La recente iniziativa lanciata dall’American Federation for Aging Research (Afar) segna un passo significativo nella definizione delle Zone Blu, aree del mondo note per la loro eccezionale longevità. A partire dal 2025, i luoghi che aspirano a ottenere il riconoscimento di “case della longevità” dovranno rispettare criteri rigorosi e misurabili, stabiliti da un team internazionale di esperti in demografia e invecchiamento. Questo annuncio, che arriva dopo due decenni di dibattiti e tentativi di imitazione, introduce uno standard scientifico per le Zone Blu più celebri, come Nicoya in Costa Rica, Okinawa in Giappone e sei villaggi della Sardegna, nella regione dell’Ogliastra.

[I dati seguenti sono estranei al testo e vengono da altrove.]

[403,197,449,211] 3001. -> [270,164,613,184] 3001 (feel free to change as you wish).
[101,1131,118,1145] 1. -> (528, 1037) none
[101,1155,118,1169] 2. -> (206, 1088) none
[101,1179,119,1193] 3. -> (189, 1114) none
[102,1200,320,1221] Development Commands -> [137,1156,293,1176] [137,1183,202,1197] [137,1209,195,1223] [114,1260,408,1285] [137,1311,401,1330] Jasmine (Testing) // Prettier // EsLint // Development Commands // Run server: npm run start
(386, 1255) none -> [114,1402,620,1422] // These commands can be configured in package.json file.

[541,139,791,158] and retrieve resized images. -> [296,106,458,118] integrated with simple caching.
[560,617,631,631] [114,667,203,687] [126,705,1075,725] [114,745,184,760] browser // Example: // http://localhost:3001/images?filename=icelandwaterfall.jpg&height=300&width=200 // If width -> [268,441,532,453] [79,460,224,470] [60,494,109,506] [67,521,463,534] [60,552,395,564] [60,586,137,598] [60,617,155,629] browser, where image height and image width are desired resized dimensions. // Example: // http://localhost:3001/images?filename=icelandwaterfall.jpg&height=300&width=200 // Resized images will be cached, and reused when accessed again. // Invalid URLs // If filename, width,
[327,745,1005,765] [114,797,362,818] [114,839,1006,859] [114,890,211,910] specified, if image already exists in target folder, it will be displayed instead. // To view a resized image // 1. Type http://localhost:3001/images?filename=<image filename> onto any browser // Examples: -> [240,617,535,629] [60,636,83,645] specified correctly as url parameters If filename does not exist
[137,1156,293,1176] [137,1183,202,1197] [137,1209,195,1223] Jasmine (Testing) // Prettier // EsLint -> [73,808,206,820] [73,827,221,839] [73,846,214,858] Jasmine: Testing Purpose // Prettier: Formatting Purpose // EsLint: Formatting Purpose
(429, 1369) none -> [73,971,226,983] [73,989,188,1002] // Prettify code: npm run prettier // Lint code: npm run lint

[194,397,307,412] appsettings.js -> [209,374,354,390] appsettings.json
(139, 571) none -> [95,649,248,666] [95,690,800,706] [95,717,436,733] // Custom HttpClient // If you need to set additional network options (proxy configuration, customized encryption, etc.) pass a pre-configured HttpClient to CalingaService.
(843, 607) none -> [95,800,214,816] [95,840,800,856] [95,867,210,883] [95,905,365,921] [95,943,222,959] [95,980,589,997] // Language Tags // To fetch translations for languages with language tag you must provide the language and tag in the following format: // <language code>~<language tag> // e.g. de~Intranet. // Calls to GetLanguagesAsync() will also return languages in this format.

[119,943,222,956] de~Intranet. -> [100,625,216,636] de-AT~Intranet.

I criteri di valutazione scientifica
L’obiettivo di questo nuovo approccio è di sostituire l’uso improprio del termine “Zona Blu” con una definizione scientifica rigorosa. I ricercatori hanno identificato due parametri fondamentali: la presenza di una longevità insolitamente elevata dopo i 70 anni e un’alta probabilità di raggiungere i 100 anni, a condizione di aver superato i 70. Questi criteri, descritti come “una metrica di longevità e una di sopravvivenza”, mirano a catturare le peculiarità delle popolazioni longeve.
Gli scienziati prevedono che, in futuro, gli studi si allargheranno per includere anche la durata della vita in buona salute, ovvero gli anni vissuti in condizioni ottimali. È fondamentale, per il riconoscimento come Zona Blu, che i luoghi presentino dati amministrativi solidi a supporto delle loro affermazioni, permettendo l’accesso a ricercatori esterni per verificare le informazioni. Questo approccio mira a garantire che il termine “Zona Blu” non venga più utilizzato in modo generico, ma diventi sinonimo di validità scientifica.
Definizione e importanza delle Zone Blu
Secondo il nuovo protocollo, una località può qualificarsi come Zona Blu solo se il numero di centenari supera un parametro composito basato sui due indicatori demografici precedentemente citati, confrontato con tre dei paesi a più alta aspettativa di vita. Sebbene il numero di centenari rimanga un indicatore utile, non sarà più l’unico criterio per ottenere il riconoscimento.
S. Jay Olshansky, coordinatore dell’iniziativa, ha sottolineato come i criteri siano emersi da una collaborazione tra esperti con punti di vista differenti, ma uniti dalla volontà di rendere il concetto di Zona Blu scientificamente solido e accessibile. Questo consenso è stato stimolato dalla pubblicazione di un articolo che evidenzia la possibile scomparsa di alcune aree considerate Zone Blu.
Dan Buettner, National Geographic Fellow e uno dei pionieri del concetto di Zone Blu, ha dichiarato che fino ad ora il termine è stato utilizzato in modo impreciso, ma con l’introduzione di standard scientifici, si prevede un crescente interesse da parte dei ricercatori per studiare queste popolazioni eccezionali.
Implicazioni per la ricerca sulla longevità
La definizione delle Zone Blu basata su dati concreti rappresenta un’opportunità per approfondire le influenze biologiche e sociali sulla longevità e sulla salute. Steven N. Austad, direttore scientifico dell’Afar, ha evidenziato come questo nuovo approccio incoraggerà un rigoroso studio scientifico delle comunità longeve.
L’articolo pubblicato l’anno scorso su The Gerontologist ha già fornito una risposta esaustiva alle critiche riguardanti l’esistenza delle Zone Blu, dimostrando che l’età di queste popolazioni è stata validata secondo i più elevati standard della demografia moderna. Con l’implementazione di questi criteri, si attende un’evoluzione significativa nella ricerca sulla longevità, contribuendo a una comprensione più profonda delle dinamiche che caratterizzano queste straordinarie comunità.